EE-T1 Osório: A Morte e Vida Severina do tanque de guerra brasileiro

No início dos anos 80, o Exército Brasileiro solicitou à ENGESA (Engenheiros Especializados S/A) um novo tanque. Ele desenvolveria a função de ser o principal tanque do exército. O resultado foi um dos melhores tanques que a história já viu, mas que foi, praticamente, jogado no lixo.

O Brasil, na época, estava bem avançado em tecnologias militares.
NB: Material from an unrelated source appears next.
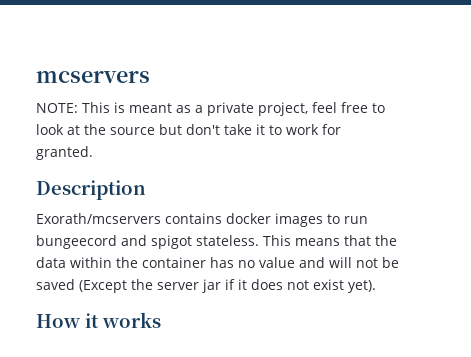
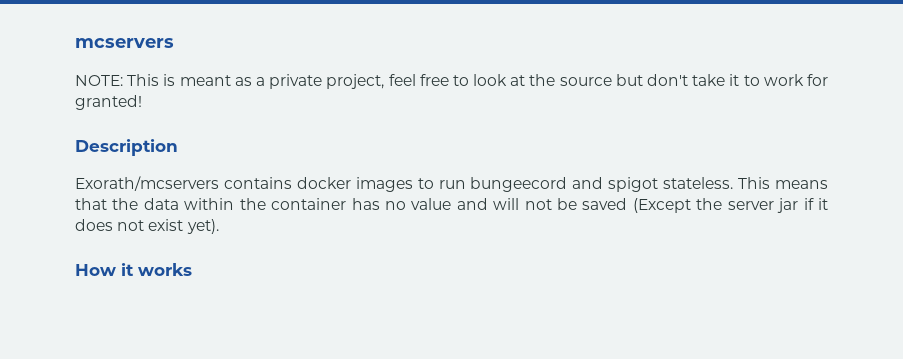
- NOTE: This is meant as a private project, feel free to look at the source but don't take it to work for granted.
+ NOTE: This is meant as a private project, feel free to look at the source but don't take it to work for granted!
A ENGESA vendia carros blindados como água no deserto, literalmente.

Aqui vou contar como uma sucessão de desgraças mudou a história do Exército Brasileiro, da ENGESA e do abortado EE-T1 Osório.
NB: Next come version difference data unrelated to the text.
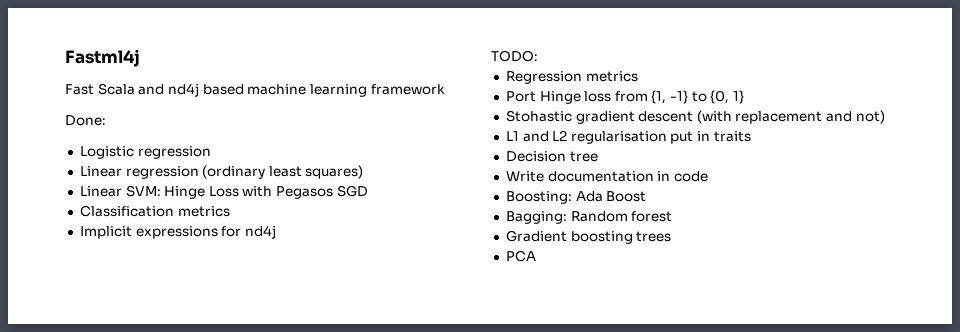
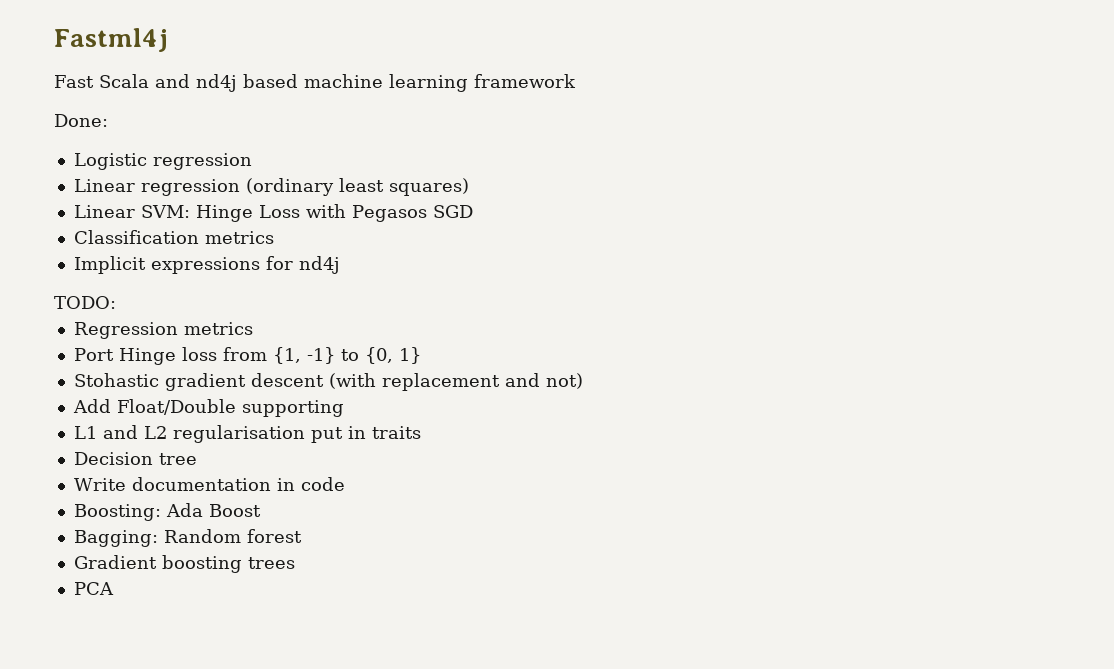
+ Add Float/Double supporting

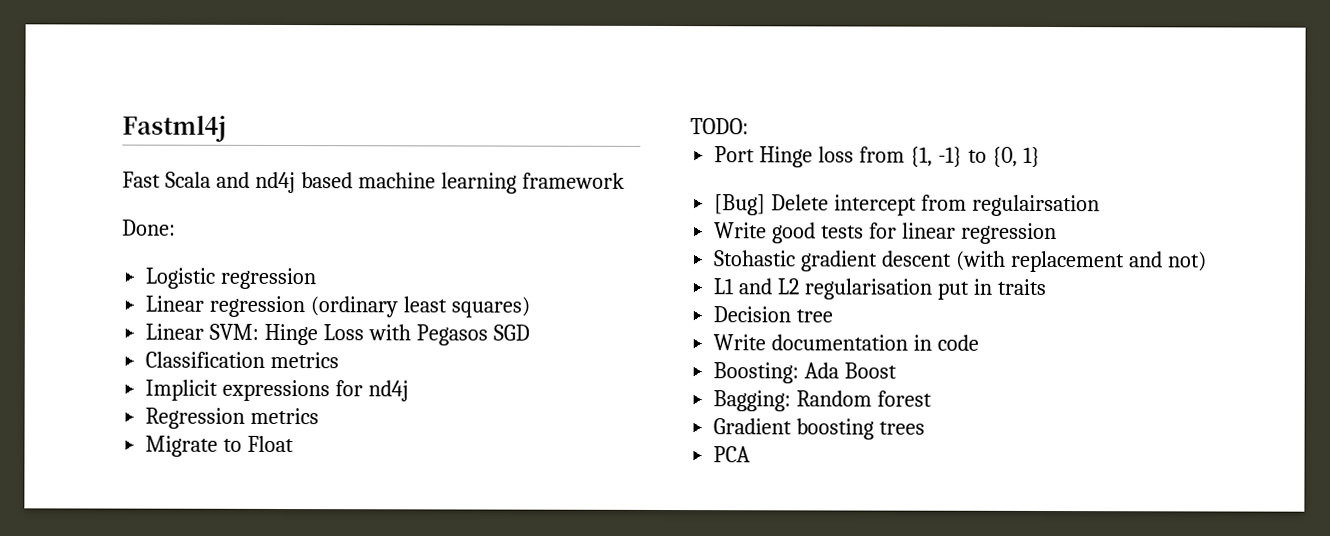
- TODO:
+ Migrate to Float
+ TODO:
+ [Bug] Delete intercept from regulairsation
+ Write good tests for linear regression
- Add Float/Double supporting

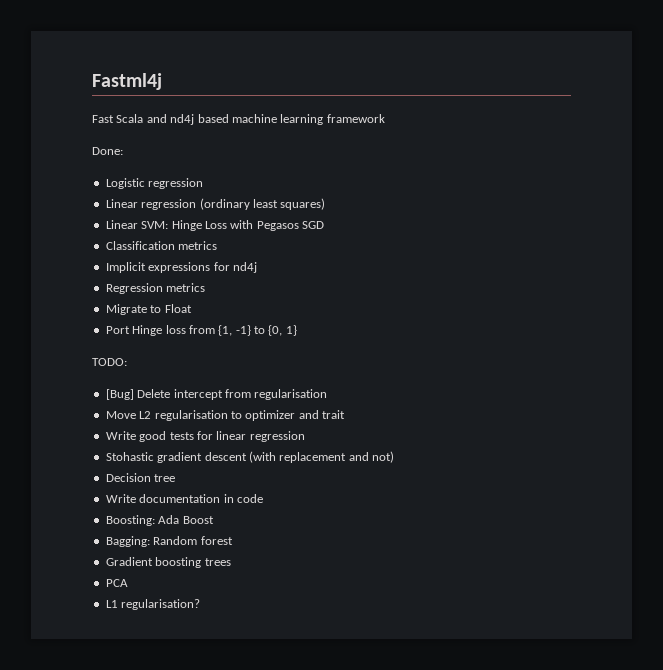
- TODO:
+ TODO:
- [Bug] Delete intercept from regulairsation
+ [Bug] Delete intercept from regularisation
+ Move L2 regularisation to optimizer and trait
- L1 and L2 regularisation put in traits
+ L1 regularisation?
Os sauditas precisam de um tanque

Em 1980, a Arábia Saudita começou seus estudos para comprar novos tanques, tendo como primeira opção o Leopard 2, mas o governo alemão não quis vender os tanques porque o país não fazia parte da OTAN. Nisso, a ENGESA viu uma oportunidade e decidiu investir 50 milhões de dólares (algumas fontes falam em 100 milhões) para projetar o EE-T1 Osório. O nome foi dado em homenagem ao patrono da cavalaria, o Marechal Manuel Luís Osório.

Os brasileiros, que vendiam muitos blindados Cascavel e Urutu para o Oriente Médio, decidiram apresentar seu projeto.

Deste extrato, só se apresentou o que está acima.